October 29, 2025
Report

Fusion Blanket and Fuel Cycle Research at PNNL: FY22 Year-end Report

Abstract

During the reporting period, research at PNNL focused on two tasks within the DOE Fusion Blanket and Fuel Cycle Program. Research on Task 1, Tritium Extraction from Pb-Li and He Using a Vacuum Permeator, focused on atomistic modeling to better understand tritium transport in Pd-coated V vacuum permeators. As a lower cost alternative to Pd permeators, thin coatings of Pd (or other noble metals) can be deposited over a substrate like V. However, the permeation performance of composite metal membranes degrades over time, due to the formation of intermetallics at the coating-substrate interface.
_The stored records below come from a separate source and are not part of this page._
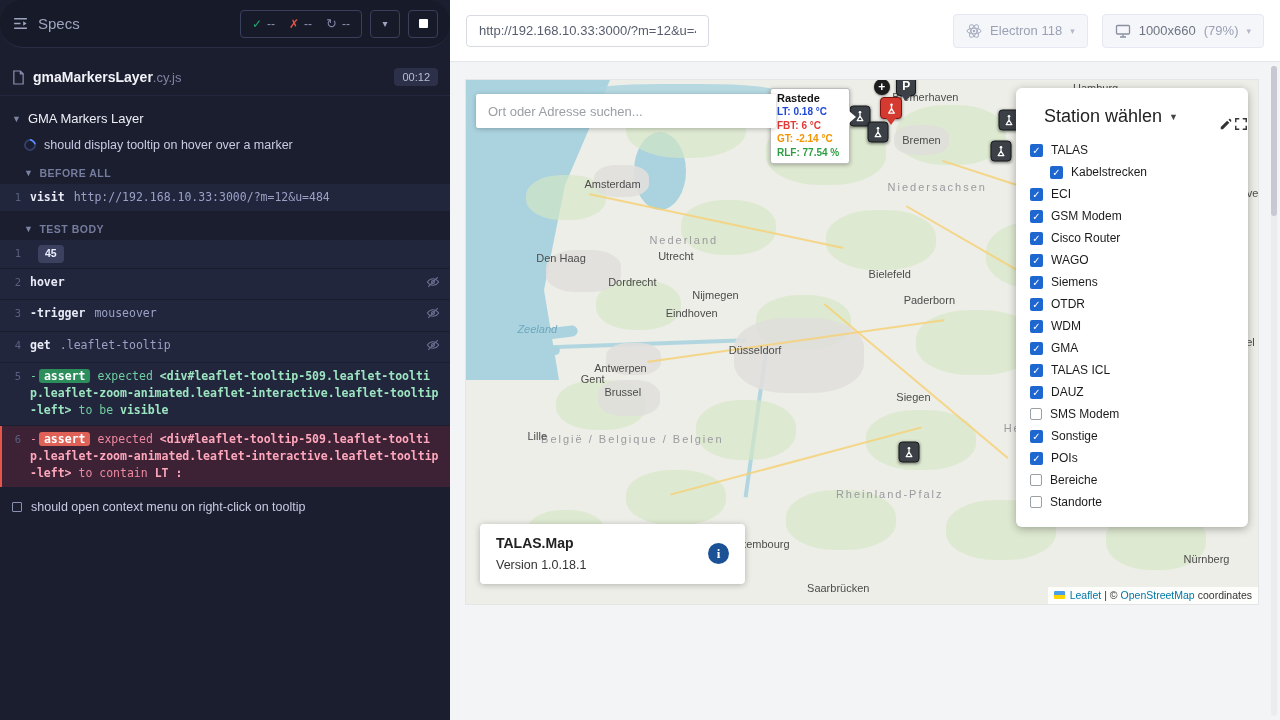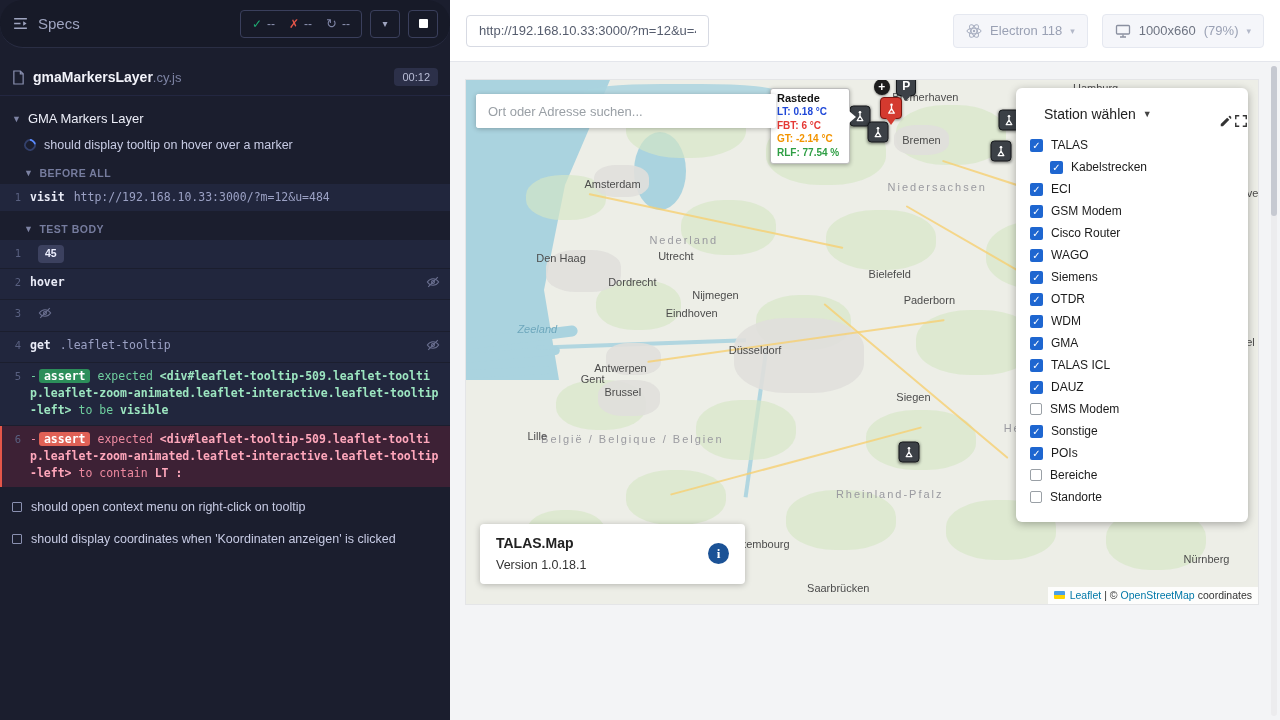--- a/index.html
+++ b/index.html
@@ -81,21 +81,21 @@
   .search-box input{position:static;width:100%;height:100%;border:none;outline:none;padding:0 12px;font-size:13px;color:#333;border-radius:3px;font-family:"Liberation Sans",sans-serif;}
   .search-box input::placeholder{color:#9aa0a6;}
 
   .map-tooltip{left:304px;top:8px;width:80px;background:#fff;border:1px solid #bdbdbd;border-radius:3px;padding:3px 6px 4px;box-shadow:0 1px 4px rgba(0,0,0,.3);z-index:4;font-size:10px;}
   .map-tooltip::after{content:"";position:absolute;left:100%;top:22px;border:6px solid transparent;border-left:7px solid #fff;border-right:0;}
   .tt-title{position:static;display:block;font-weight:bold;font-size:11px;color:#111;margin-bottom:1px;}
   .tt-row{position:static;display:block;font-weight:bold;line-height:1.35;}
 
   .station-panel{left:550px;top:8px;width:232px;background:#fff;border-radius:6px;box-shadow:0 2px 8px rgba(0,0,0,.3);z-index:5;padding:12px 0 14px;}
   .sp-header{position:static;display:flex;align-items:center;padding:6px 14px 12px 28px;gap:7px;}
-  .sp-title{position:static;font-size:14px;color:#222;}
+  .sp-title{position:static;font-size:18px;color:#222;}
   .sp-caret{position:static;font-size:9px;color:#444;}
   .sp-icons{position:static;margin-left:auto;display:flex;gap:15px;align-items:center;}
   .sp-icons span{position:static;display:flex;cursor:pointer;}
   .st-list{position:static;display:block;}
   .st-row{position:static;display:flex;align-items:center;gap:8px;padding:0 14px;min-height:22px;font-size:12px;color:#1b1b1b;cursor:pointer;}
   .st-row.indent{padding-left:34px;}
   .cb{position:static;width:13px;height:13px;border-radius:2px;flex:none;text-align:center;}
   .cb.on{background:#1e66d0;color:#fff;font-size:10px;line-height:13px;}
   .cb.off{background:#fff;border:1.5px solid #9aa0a6;width:12px;height:12px;}
   .st-label{position:static;}
@@ -195,20 +195,21 @@
           <span class="cmd-num">2</span>
           <div class="cmd-main"><span class="method">hover</span></div>
           <span class="eye"><svg width="14" height="14" viewBox="0 0 16 16" fill="none" stroke="#6b7090" stroke-width="1.2">
               <path d="M1.5 8s2.6-3.8 6.5-3.8S14.5 8 14.5 8s-2.6 3.8-6.5 3.8S1.5 8 1.5 8z"></path>
               <circle cx="8" cy="8" r="1.7"></circle>
               <line x1="2.5" y1="13.5" x2="13.5" y2="2.5"></line>
             </svg></span>
         </div>
         <div class="cmd">
           <span class="cmd-num">3</span>
+          <div class="cmd-main"><span class="method">-trigger</span><span class="msg">mouseover</span></div>
           <span class="eye"><svg width="14" height="14" viewBox="0 0 16 16" fill="none" stroke="#6b7090" stroke-width="1.2">
               <path d="M1.5 8s2.6-3.8 6.5-3.8S14.5 8 14.5 8s-2.6 3.8-6.5 3.8S1.5 8 1.5 8z"></path>
               <circle cx="8" cy="8" r="1.7"></circle>
               <line x1="2.5" y1="13.5" x2="13.5" y2="2.5"></line>
             </svg></span>
         </div>
         <div class="cmd">
           <span class="cmd-num">4</span>
           <div class="cmd-main"><span class="method">get</span><span class="msg">.leaflet-tooltip</span></div>
           <span class="eye"><svg width="14" height="14" viewBox="0 0 16 16" fill="none" stroke="#6b7090" stroke-width="1.2">
@@ -224,24 +225,20 @@
         <div class="cmd failed">
           <span class="cmd-num">6</span>
           <div class="cmd-main"><span class="dash">-</span><span class="pill">assert</span><span>expected </span><b>&lt;div#leaflet-tooltip-509.leaflet-tooltip.leaflet-zoom-animated.leaflet-interactive.leaflet-tooltip-left&gt;</b><span> to contain </span><b>LT :</b></div>
         </div>
       </div>
 
     <div id="pending-tests">
         <div class="pend-row">
           <span class="pend-box"></span>
           <span>should open context menu on right-click on tooltip</span>
-        </div>
-        <div class="pend-row">
-          <span class="pend-box"></span>
-          <span>should display coordinates when 'Koordinaten anzeigen' is clicked</span>
         </div>
       </div>
   </div>
 </aside>
 
 <main class="app">
   <div class="app-header">
     <input class="url-input" type="text" value="http://192.168.10.33:3000/?m=12&amp;u=484" style="">
     <div class="spacer"></div>
     <div class="hdr-select">

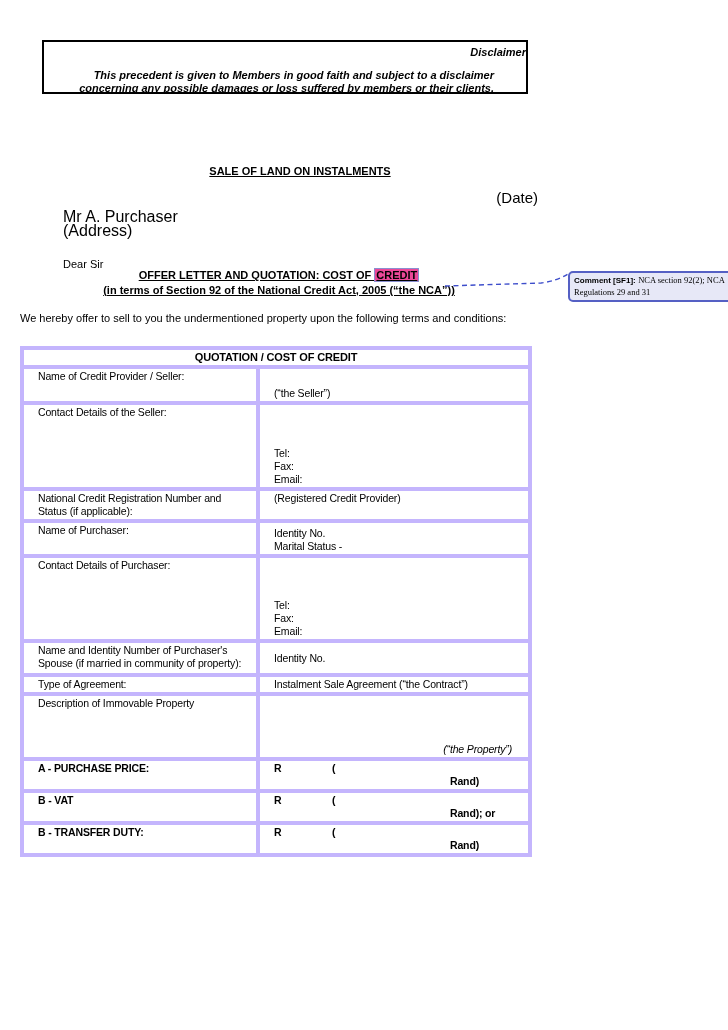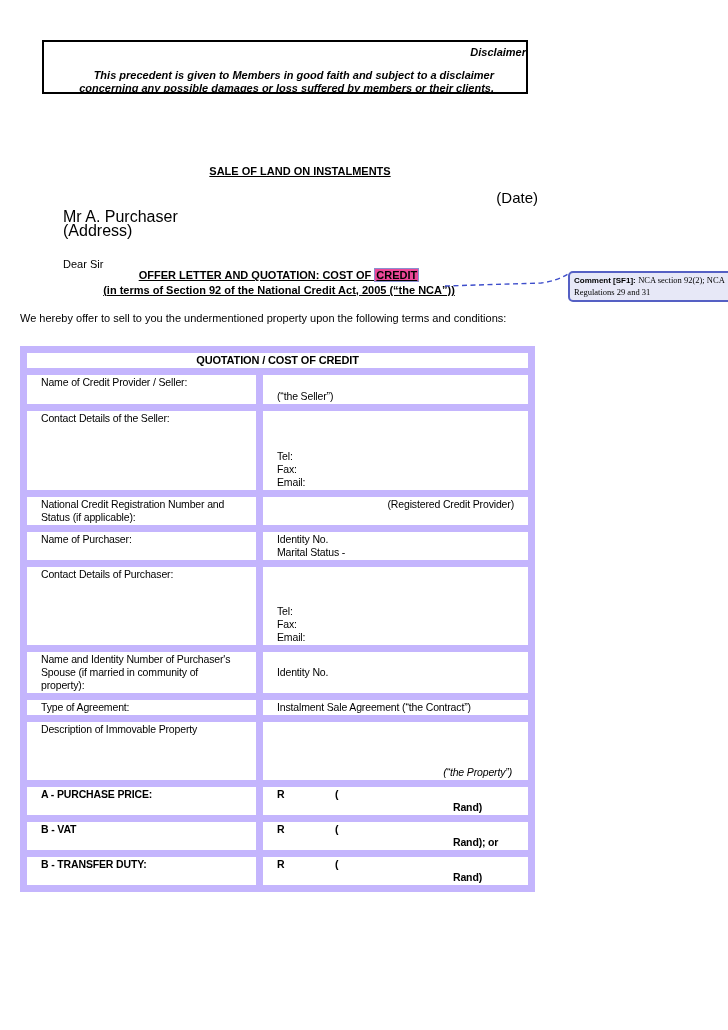--- a/index.html
+++ b/index.html
@@ -50,25 +50,25 @@
   .comment-text  { font-family:"Liberation Serif", serif; font-size:8.5px; }
 
   .intro-line { left:20px; top:312px; font-size:11px; }
 
   
   .quote-table {
     position:absolute; left:20px; top:346px; width:508px;
     border-collapse:collapse; table-layout:fixed;
     font-size:10.5px; line-height:13px; letter-spacing:-0.15px;
   }
-  .quote-table td, .quote-table th { border:7px solid #c4b5fd; vertical-align:top; padding:1px 14px; }
+  .quote-table td, .quote-table th { border:4px solid #c4b5fd; vertical-align:top; padding:1px 14px; }
   .quote-table th { font-size:11px; font-weight:bold; text-align:center; vertical-align:middle; height:19px; }
   .vbottom { vertical-align:bottom !important; }
   .vmiddle { vertical-align:middle !important; }
-  .tcenter { text-align:right;margin-left:11px; }
+  .tcenter { text-align:left;margin-left:11px; }
   .tright  { text-align:right; }
   .bold-row td { font-weight:bold; }
   .cur { display:inline-block; width:58px; }
   .rand-line { margin-left:176px; }
   .prop-cell { padding-right:16px !important;font-style:italic; }
 </style>
 </head>
 <body>
 
 <div class="page">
Computational studies were performed to better understand tritium transport through these Pd-V intermetallics. The results of the FY22 Pd-V modeling study were recently submitted for publication in Computational Materials Science and presented at the Technology of Fusion Energy conference. Future work in this area will focus on interdiffusion barriers to prevent intermetallic formation that is deleterious to tritium transport. There are opportunities for collaboration with researchers at the Colorado School of Mines, who are manufacturing and testing candidate interdiffusion barriers. Research on Task 3, Solid Breeder Materials, included ion irradiation and post-irradiation characterization of lithium orthosilicate (Li4SiO4) and lithium metasilicate (Li2SiO3) to improve fundamental understanding of irradiation effects, in combination with atomistic modeling focused on the energetics of He clustering in these two ceramic phases. The results of the study suggested that the Li4SiO4 phase, which is more desirable as a solid breeder due to its higher Li density, was amorphized during ion irradiation while the Li2SiO3 phase appeared to be more resistant to irradiation damage. It is possible that Li loss contributed to the poor irradiation performance of the Li4SiO4, and some thoughts are provided regarding coatings that could be applied to solid breeders like this to prevent Li loss at elevated temperature while not hindering tritium diffusion. The results of the FY22 ion irradiation study were recently submitted for publication in Journal of Nuclear Materials and presented at the 22nd International Conference on Ion Beam Modification of Materials. Future work in this area will focus on Li-rich ceramics such as Li5AlO4 and Li8ZrO6 that have high Li density and should provide rapid tritium release based on previous work with less Li-rich ceramics.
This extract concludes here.